======== Data shown ========
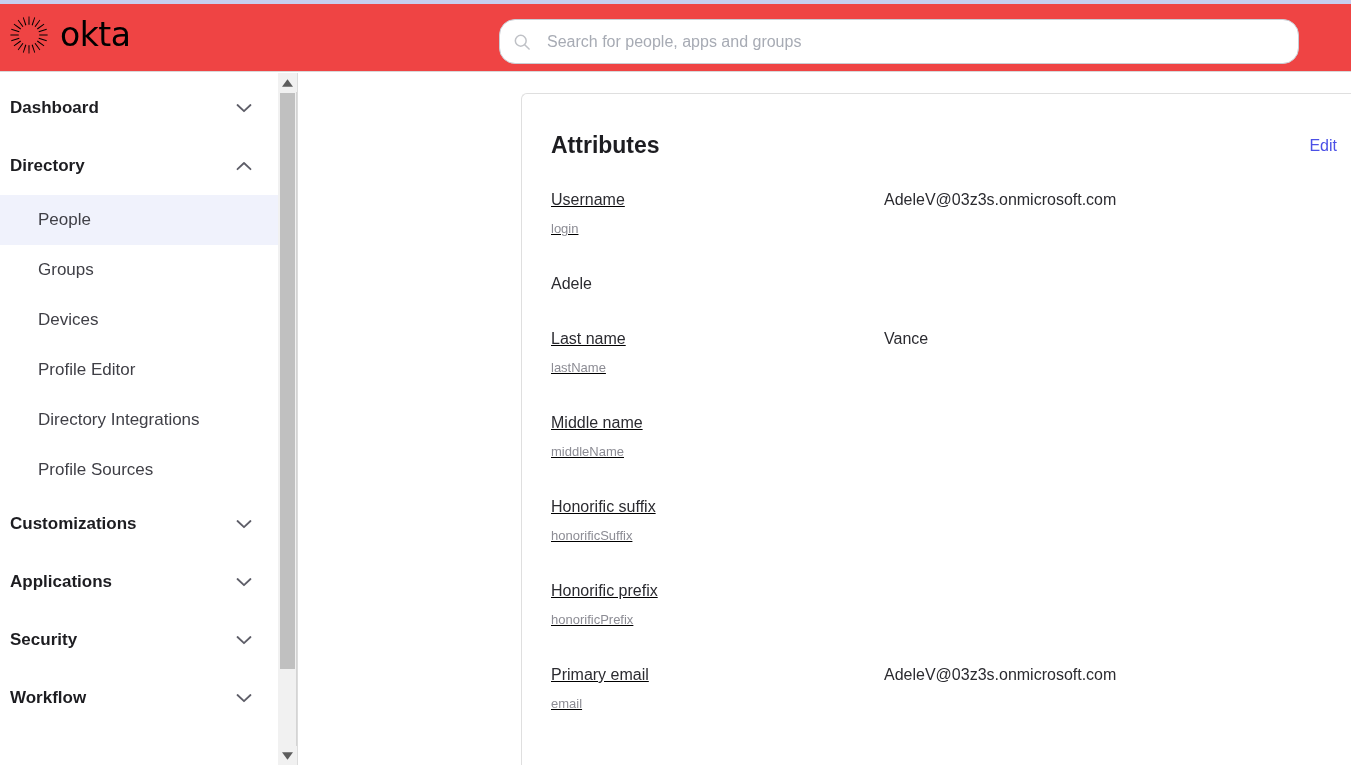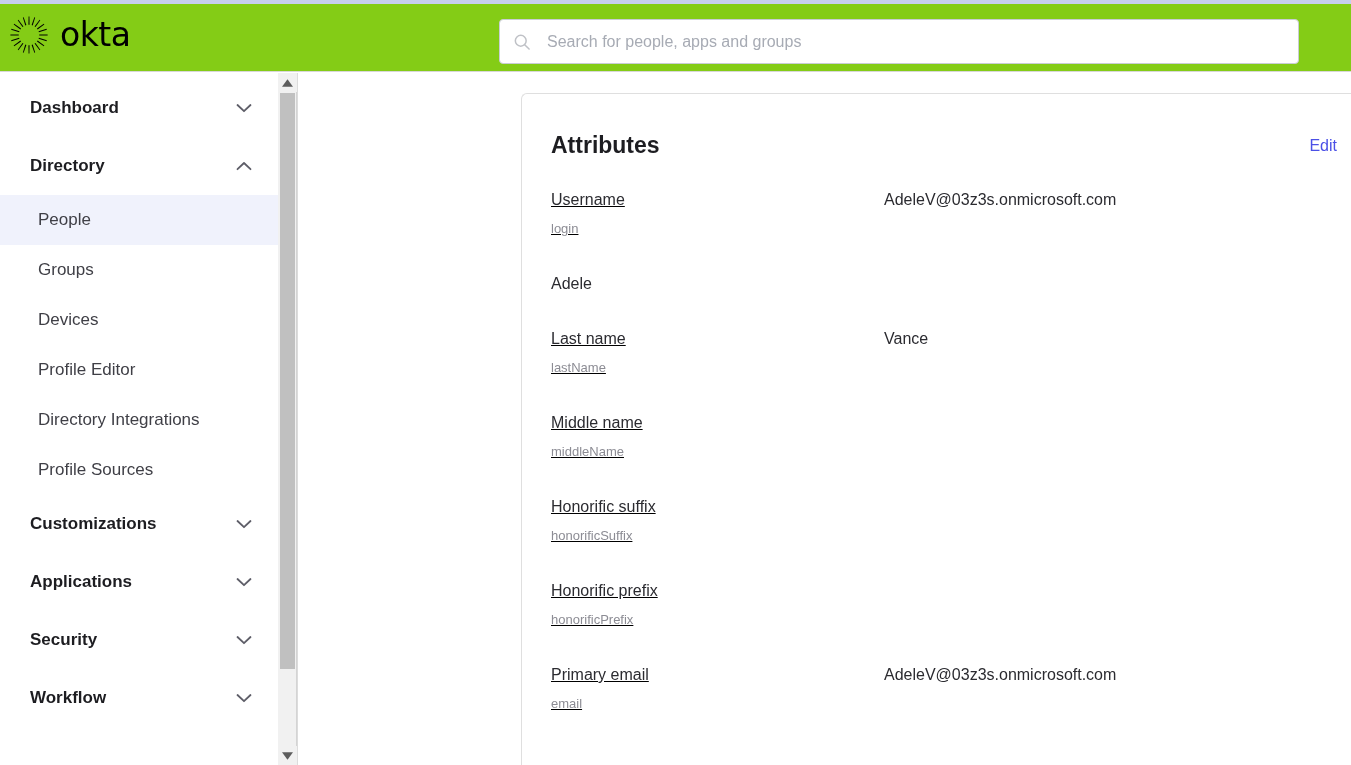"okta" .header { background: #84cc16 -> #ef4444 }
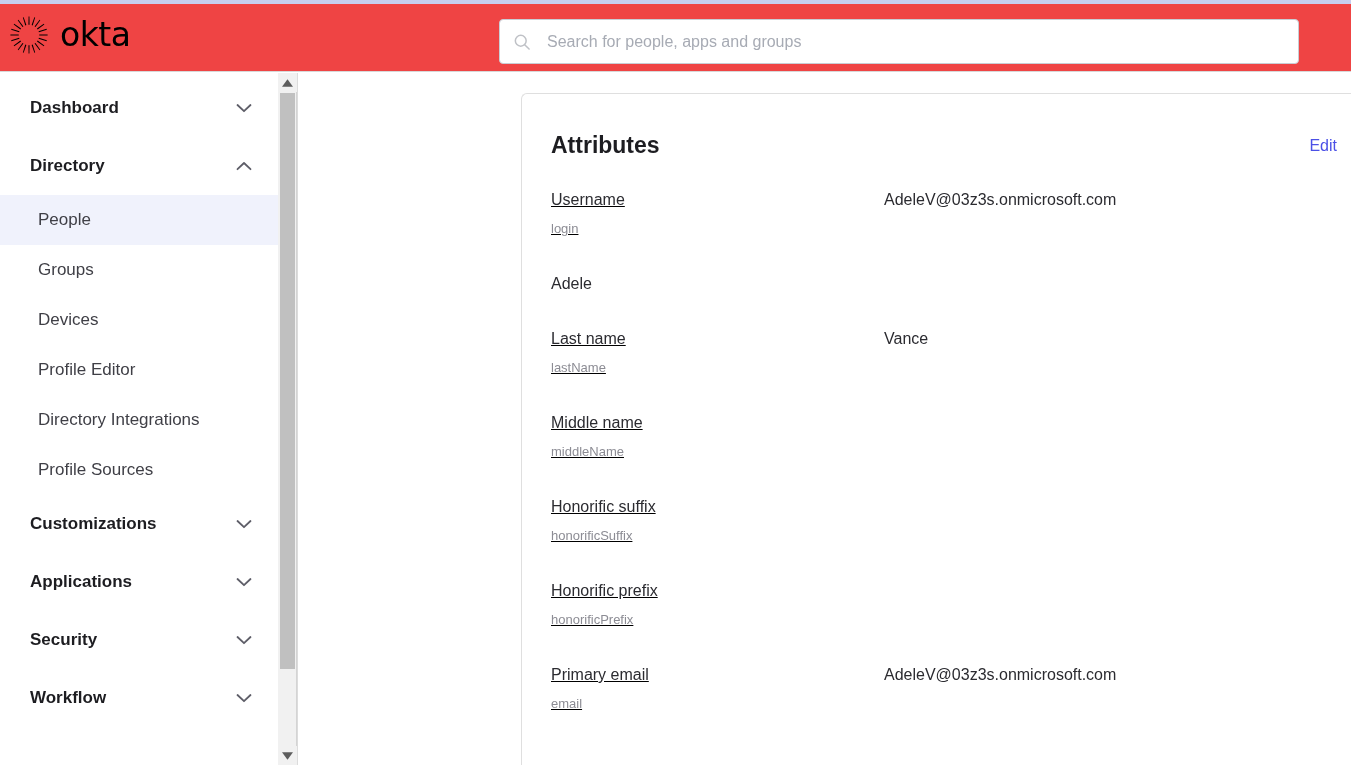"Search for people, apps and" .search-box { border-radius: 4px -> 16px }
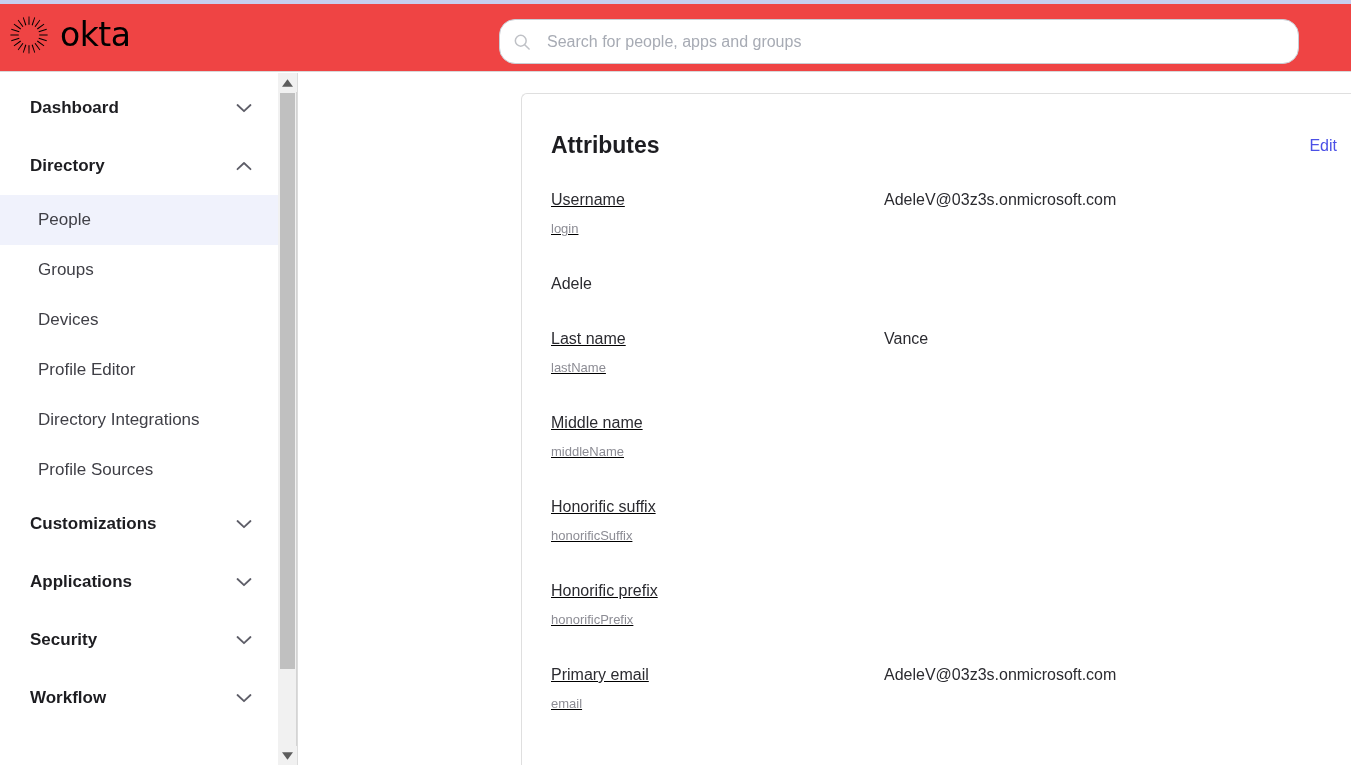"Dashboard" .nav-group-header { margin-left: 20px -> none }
========
======== Data shown ========
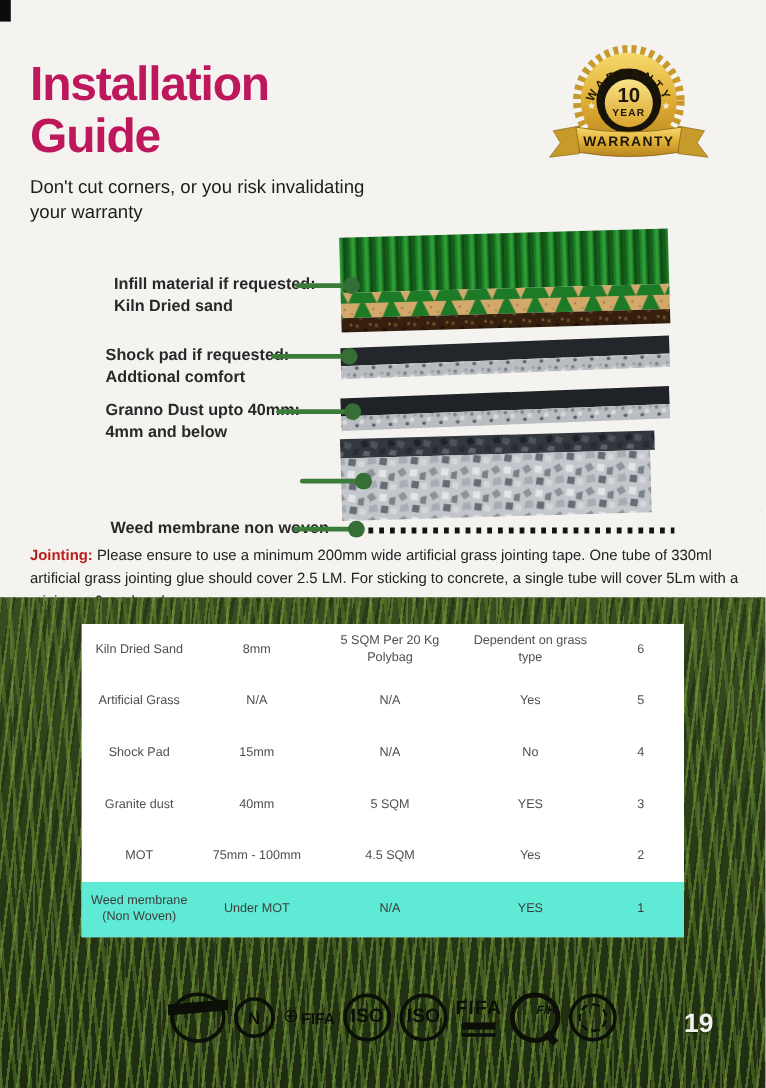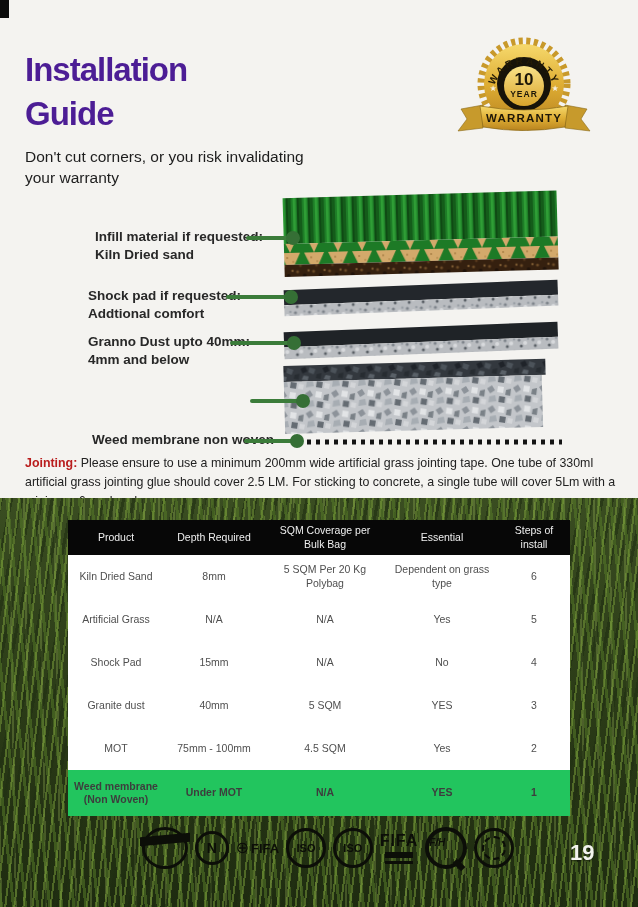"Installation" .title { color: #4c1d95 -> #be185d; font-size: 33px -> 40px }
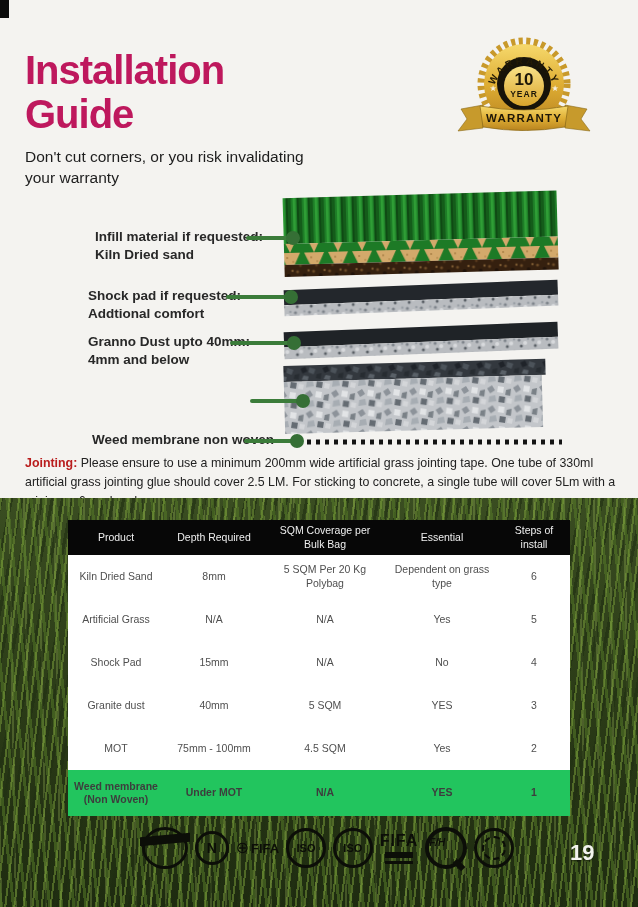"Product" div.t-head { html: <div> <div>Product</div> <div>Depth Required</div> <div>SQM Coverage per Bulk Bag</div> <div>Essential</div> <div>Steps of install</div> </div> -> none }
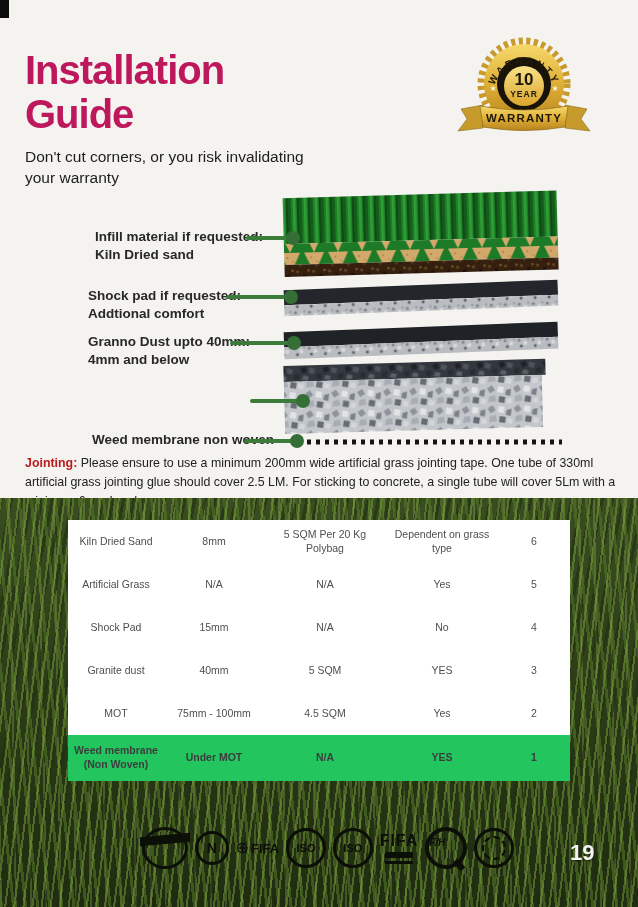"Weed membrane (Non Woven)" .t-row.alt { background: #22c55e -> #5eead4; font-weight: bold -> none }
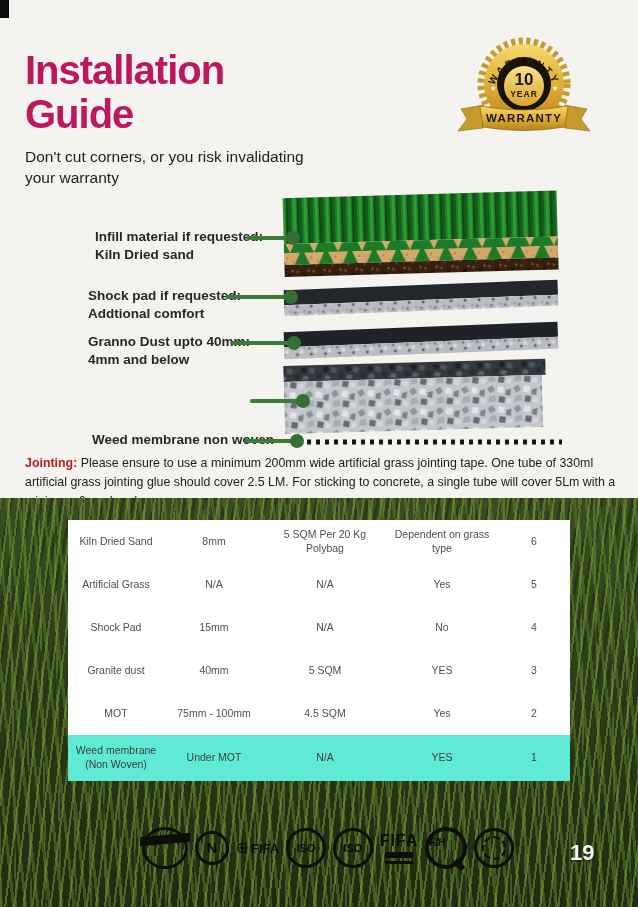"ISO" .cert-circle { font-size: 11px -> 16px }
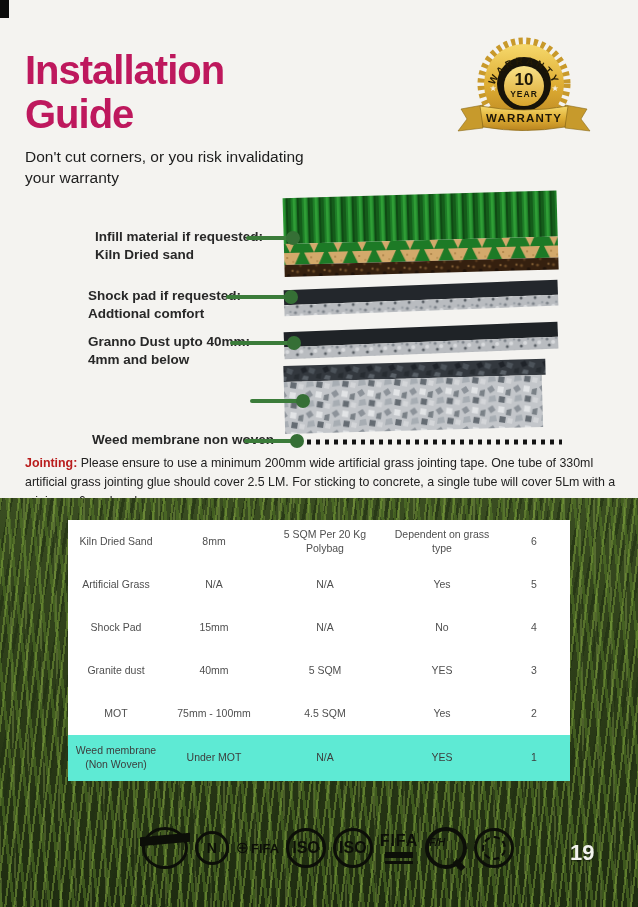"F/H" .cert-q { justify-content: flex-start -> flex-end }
========
* **What you are asked to do**
The answer must be the lines above from the one containing "background: #22c55e ->" through the one containing "justify-content: flex-start ->", reproduced exactly, with no pictures and nothing else.

* **The answer**
"Weed membrane (Non Woven)" .t-row.alt { background: #22c55e -> #5eead4; font-weight: bold -> none }
"ISO" .cert-circle { font-size: 11px -> 16px }
"F/H" .cert-q { justify-content: flex-start -> flex-end }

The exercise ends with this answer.